━━ EXCERPTED RECORDS

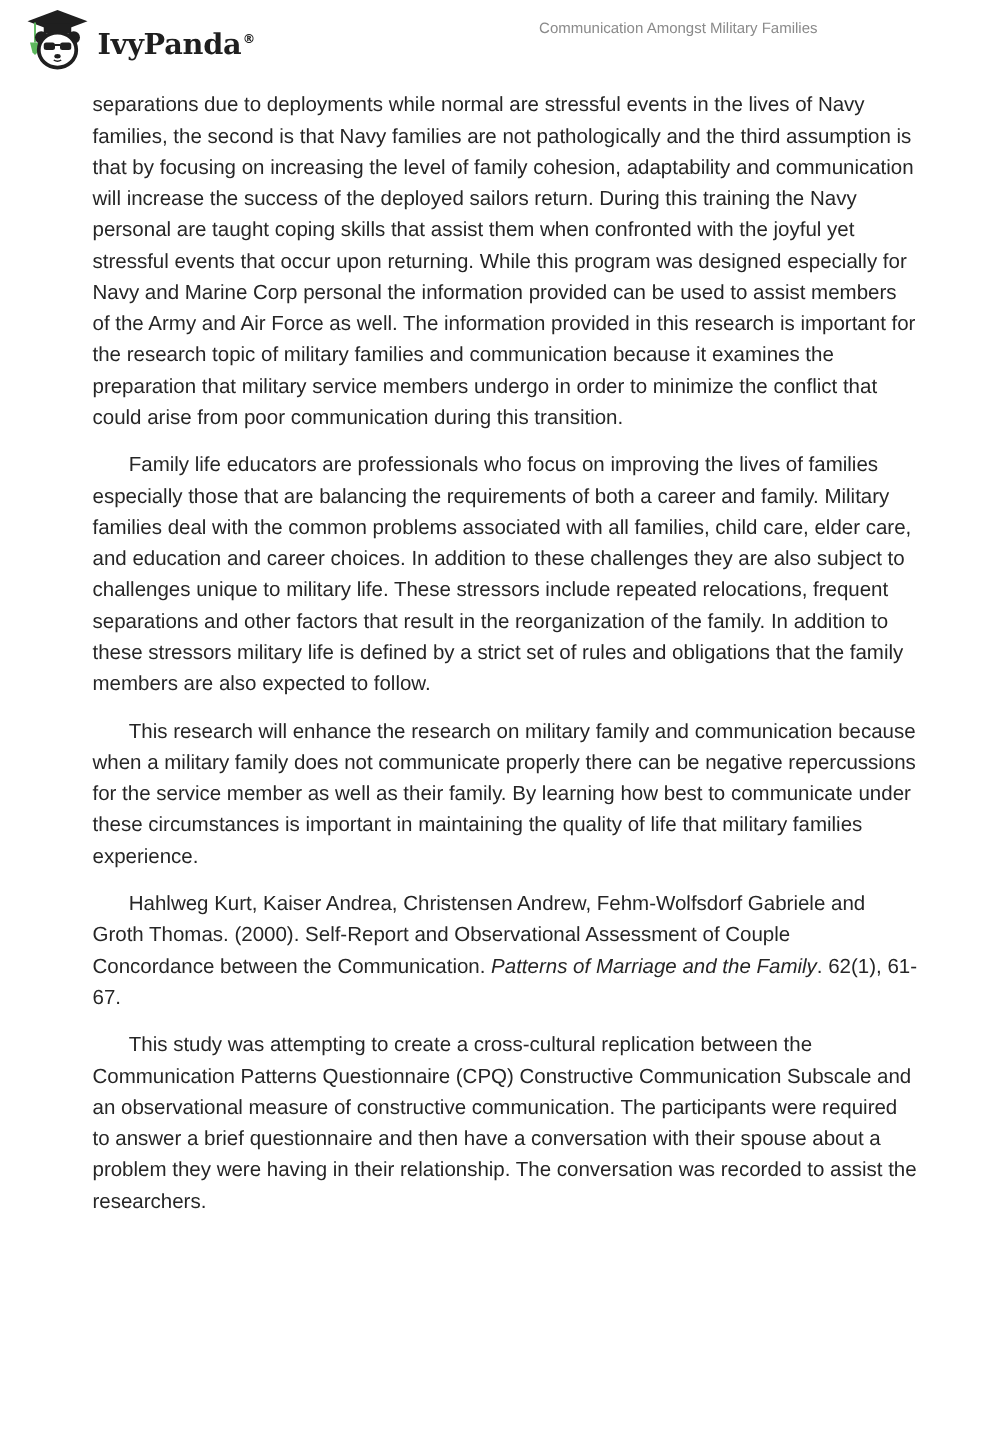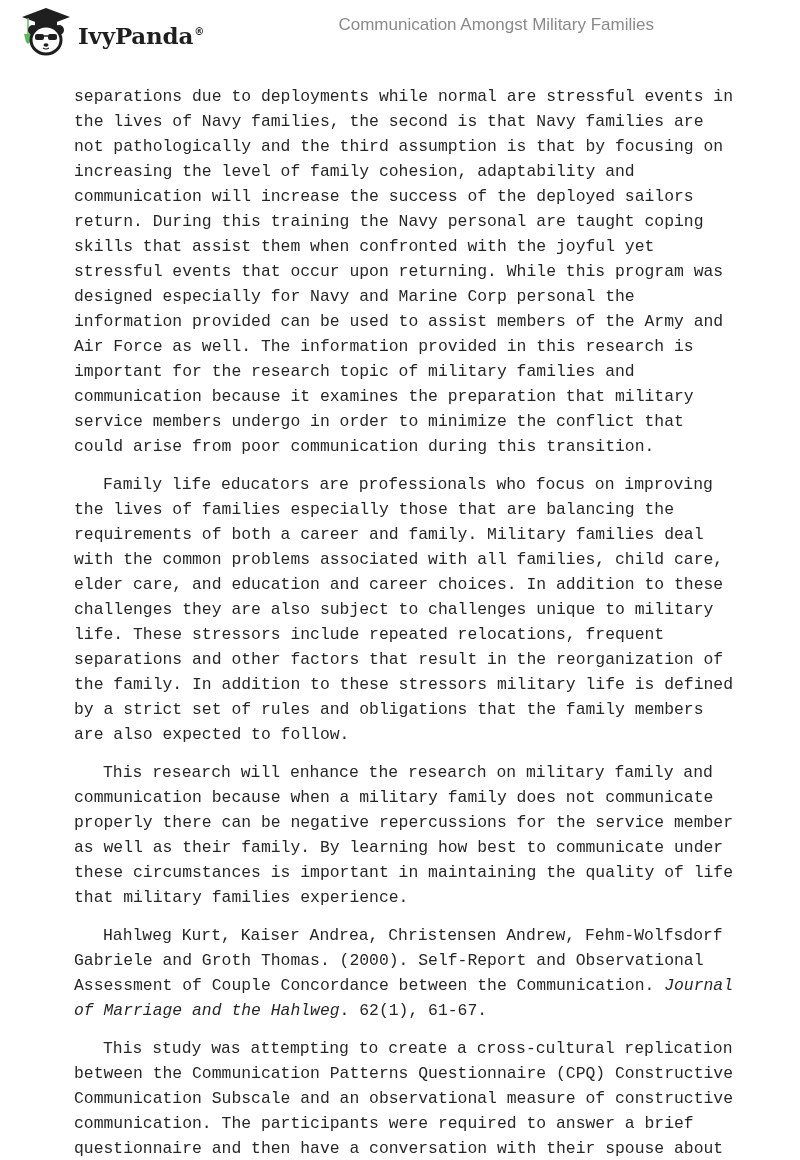--- a/index.html
+++ b/index.html
@@ -47,35 +47,34 @@
       font-family: "DejaVu Sans", sans-serif;
       font-size: 10px;
       font-weight: bold;
       vertical-align: super;
       margin-left: 1px;
     }
     .doc-title {
       position: absolute;
       right: 32px;
       top: 15px;
-      font-size: 17px;
+      font-size: 12px;
       color: #8a8a8a;
     }
     .content {
       position: absolute;
       left: 74px;
       top: 72px;
       width: 660px;
       font-size: 16.4px;
       line-height: 25px;
       color: #262626;
     }
     .content p {
-      margin: 12px 0 13px 0;
-      font-family: Liberation Mono, monospace;
+      margin: 0 0 13px 0;
     }
     .content p.indent {
       text-indent: 29px;
     }
     .content em {
       font-style: italic;
     }
     .footer-url {
       position: absolute;
       right: 32px;
@@ -112,17 +111,17 @@
     </svg>
     <span class="logo-text"><span>IvyPanda</span><span class="logo-reg">®</span></span>
   </a>
   <div class="doc-title">Communication Amongst Military Families</div>
 </div>
 
 <div class="content">
   <p>separations due to deployments while normal are stressful events in the lives of Navy families, the second is that Navy families are not pathologically and the third assumption is that by focusing on increasing the level of family cohesion, adaptability and communication will increase the success of the deployed sailors return. During this training the Navy personal are taught coping skills that assist them when confronted with the joyful yet stressful events that occur upon returning. While this program was designed especially for Navy and Marine Corp personal the information provided can be used to assist members of the Army and Air Force as well. The information provided in this research is important for the research topic of military families and communication because it examines the preparation that military service members undergo in order to minimize the conflict that could arise from poor communication during this transition.</p>
   <p class="indent">Family life educators are professionals who focus on improving the lives of families especially those that are balancing the requirements of both a career and family. Military families deal with the common problems associated with all families, child care, elder care, and education and career choices. In addition to these challenges they are also subject to challenges unique to military life. These stressors include repeated relocations, frequent separations and other factors that result in the reorganization of the family. In addition to these stressors military life is defined by a strict set of rules and obligations that the family members are also expected to follow.</p>
   <p class="indent">This research will enhance the research on military family and communication because when a military family does not communicate properly there can be negative repercussions for the service member as well as their family. By learning how best to communicate under these circumstances is important in maintaining the quality of life that military families experience.</p>
-  <p class="indent"><span>Hahlweg Kurt, Kaiser Andrea, Christensen Andrew, Fehm-Wolfsdorf Gabriele and Groth Thomas. (2000). Self-Report and Observational Assessment of Couple Concordance between the Communication. </span><em>Journal of Marriage and the Hahlweg</em><span>. 62(1), 61-67.</span></p>
+  <p class="indent"><span>Hahlweg Kurt, Kaiser Andrea, Christensen Andrew, Fehm-Wolfsdorf Gabriele and Groth Thomas. (2000). Self-Report and Observational Assessment of Couple Concordance between the Communication. </span><em>Patterns of Marriage and the Family</em><span>. 62(1), 61-67.</span></p>
   <p class="indent">This study was attempting to create a cross-cultural replication between the Communication Patterns Questionnaire (CPQ) Constructive Communication Subscale and an observational measure of constructive communication. The participants were required to answer a brief questionnaire and then have a conversation with their spouse about a problem they were having in their relationship. The conversation was recorded to assist the researchers.</p>
 </div>
 
 <a class="footer-url">https://ivypanda.com/essays/communication-amongst-military-families/</a>
 
 </body></html>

━━━━

Give the records back exactly, with no pictures.

SOLUTION BELOW
--- a/index.html
+++ b/index.html
@@ -47,35 +47,34 @@
       font-family: "DejaVu Sans", sans-serif;
       font-size: 10px;
       font-weight: bold;
       vertical-align: super;
       margin-left: 1px;
     }
     .doc-title {
       position: absolute;
       right: 32px;
       top: 15px;
-      font-size: 17px;
+      font-size: 12px;
       color: #8a8a8a;
     }
     .content {
       position: absolute;
       left: 74px;
       top: 72px;
       width: 660px;
       font-size: 16.4px;
       line-height: 25px;
       color: #262626;
     }
     .content p {
-      margin: 12px 0 13px 0;
-      font-family: Liberation Mono, monospace;
+      margin: 0 0 13px 0;
     }
     .content p.indent {
       text-indent: 29px;
     }
     .content em {
       font-style: italic;
     }
     .footer-url {
       position: absolute;
       right: 32px;
@@ -112,17 +111,17 @@
     </svg>
     <span class="logo-text"><span>IvyPanda</span><span class="logo-reg">®</span></span>
   </a>
   <div class="doc-title">Communication Amongst Military Families</div>
 </div>
 
 <div class="content">
   <p>separations due to deployments while normal are stressful events in the lives of Navy families, the second is that Navy families are not pathologically and the third assumption is that by focusing on increasing the level of family cohesion, adaptability and communication will increase the success of the deployed sailors return. During this training the Navy personal are taught coping skills that assist them when confronted with the joyful yet stressful events that occur upon returning. While this program was designed especially for Navy and Marine Corp personal the information provided can be used to assist members of the Army and Air Force as well. The information provided in this research is important for the research topic of military families and communication because it examines the preparation that military service members undergo in order to minimize the conflict that could arise from poor communication during this transition.</p>
   <p class="indent">Family life educators are professionals who focus on improving the lives of families especially those that are balancing the requirements of both a career and family. Military families deal with the common problems associated with all families, child care, elder care, and education and career choices. In addition to these challenges they are also subject to challenges unique to military life. These stressors include repeated relocations, frequent separations and other factors that result in the reorganization of the family. In addition to these stressors military life is defined by a strict set of rules and obligations that the family members are also expected to follow.</p>
   <p class="indent">This research will enhance the research on military family and communication because when a military family does not communicate properly there can be negative repercussions for the service member as well as their family. By learning how best to communicate under these circumstances is important in maintaining the quality of life that military families experience.</p>
-  <p class="indent"><span>Hahlweg Kurt, Kaiser Andrea, Christensen Andrew, Fehm-Wolfsdorf Gabriele and Groth Thomas. (2000). Self-Report and Observational Assessment of Couple Concordance between the Communication. </span><em>Journal of Marriage and the Hahlweg</em><span>. 62(1), 61-67.</span></p>
+  <p class="indent"><span>Hahlweg Kurt, Kaiser Andrea, Christensen Andrew, Fehm-Wolfsdorf Gabriele and Groth Thomas. (2000). Self-Report and Observational Assessment of Couple Concordance between the Communication. </span><em>Patterns of Marriage and the Family</em><span>. 62(1), 61-67.</span></p>
   <p class="indent">This study was attempting to create a cross-cultural replication between the Communication Patterns Questionnaire (CPQ) Constructive Communication Subscale and an observational measure of constructive communication. The participants were required to answer a brief questionnaire and then have a conversation with their spouse about a problem they were having in their relationship. The conversation was recorded to assist the researchers.</p>
 </div>
 
 <a class="footer-url">https://ivypanda.com/essays/communication-amongst-military-families/</a>
 
 </body></html>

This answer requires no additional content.